WHAT IS REQUIRED:
Return exactly the lines of the records below, starting at the line that contains "Raffaello elegantné papierové" and ending at the line that contains "subtotal: 130.10 -> 133.10", with both of those lines kept.

DATA FOR PROCESSING:
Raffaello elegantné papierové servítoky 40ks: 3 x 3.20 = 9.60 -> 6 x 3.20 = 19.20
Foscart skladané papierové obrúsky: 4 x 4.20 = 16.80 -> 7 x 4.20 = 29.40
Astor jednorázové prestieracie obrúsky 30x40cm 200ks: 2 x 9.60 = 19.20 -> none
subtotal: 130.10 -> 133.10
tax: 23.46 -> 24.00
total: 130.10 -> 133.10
...
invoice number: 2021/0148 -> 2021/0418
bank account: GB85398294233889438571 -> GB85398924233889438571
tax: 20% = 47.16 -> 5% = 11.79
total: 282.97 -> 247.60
---
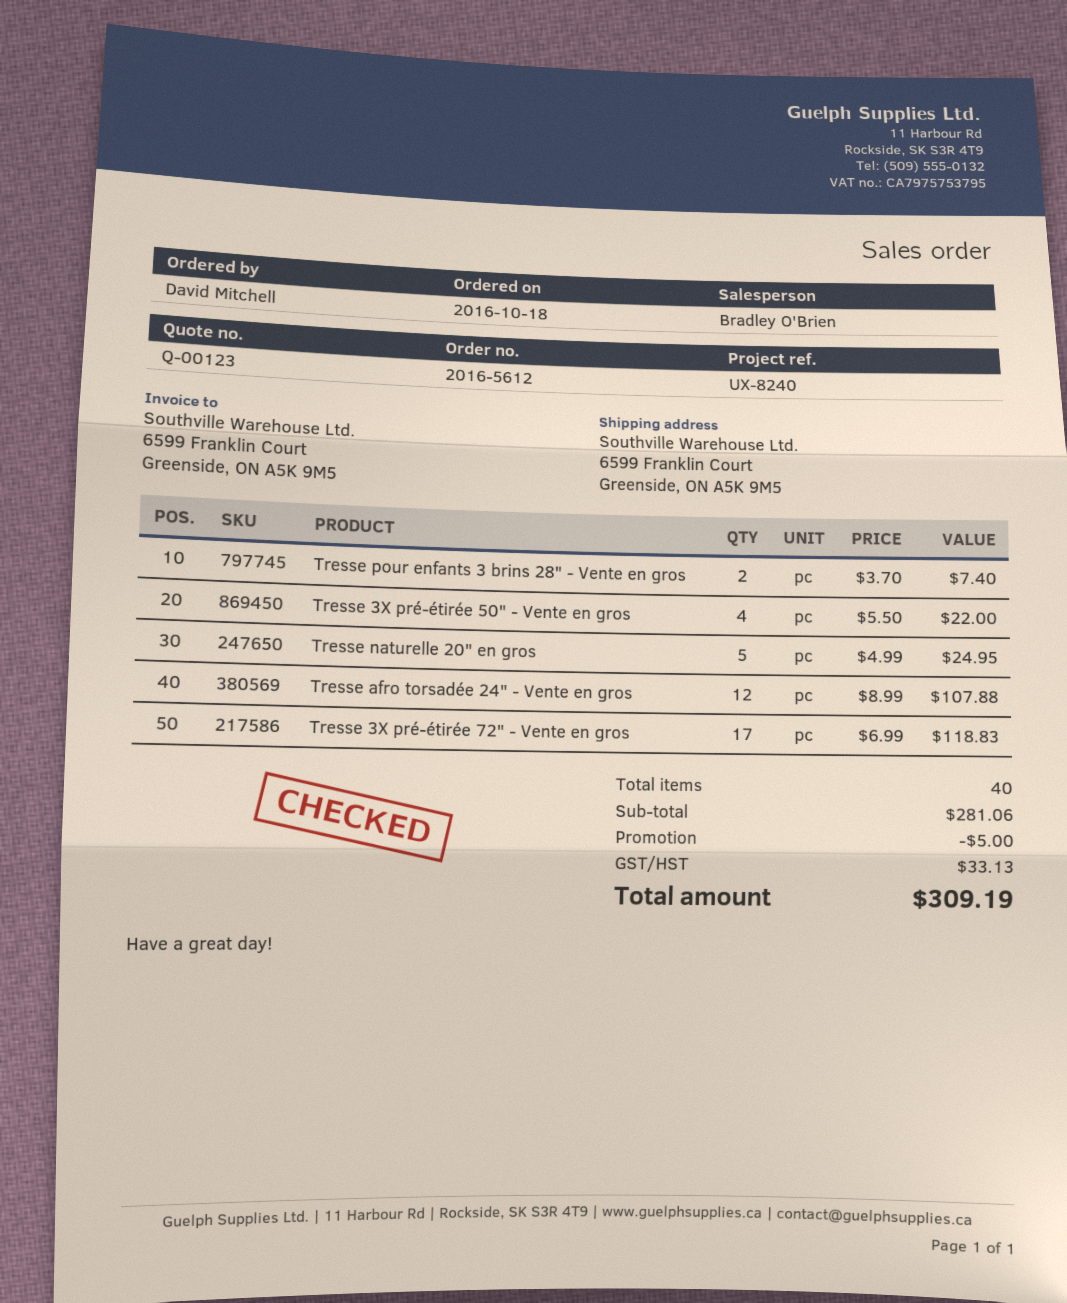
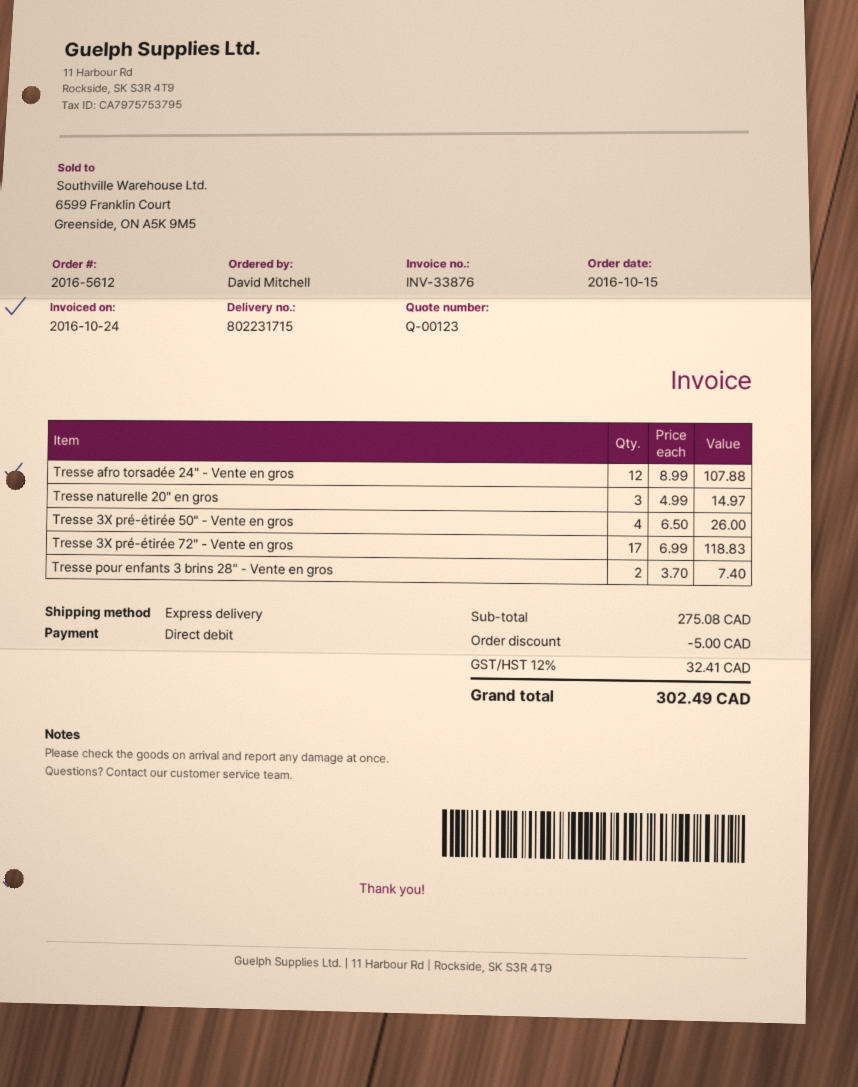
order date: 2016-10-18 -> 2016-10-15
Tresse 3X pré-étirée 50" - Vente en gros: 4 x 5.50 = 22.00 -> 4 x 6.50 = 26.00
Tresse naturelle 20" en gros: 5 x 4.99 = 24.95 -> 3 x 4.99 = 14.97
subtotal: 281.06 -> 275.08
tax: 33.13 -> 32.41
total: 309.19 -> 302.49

EXERCISE ANSWER:
Raffaello elegantné papierové servítoky 40ks: 3 x 3.20 = 9.60 -> 6 x 3.20 = 19.20
Foscart skladané papierové obrúsky: 4 x 4.20 = 16.80 -> 7 x 4.20 = 29.40
Astor jednorázové prestieracie obrúsky 30x40cm 200ks: 2 x 9.60 = 19.20 -> none
subtotal: 130.10 -> 133.10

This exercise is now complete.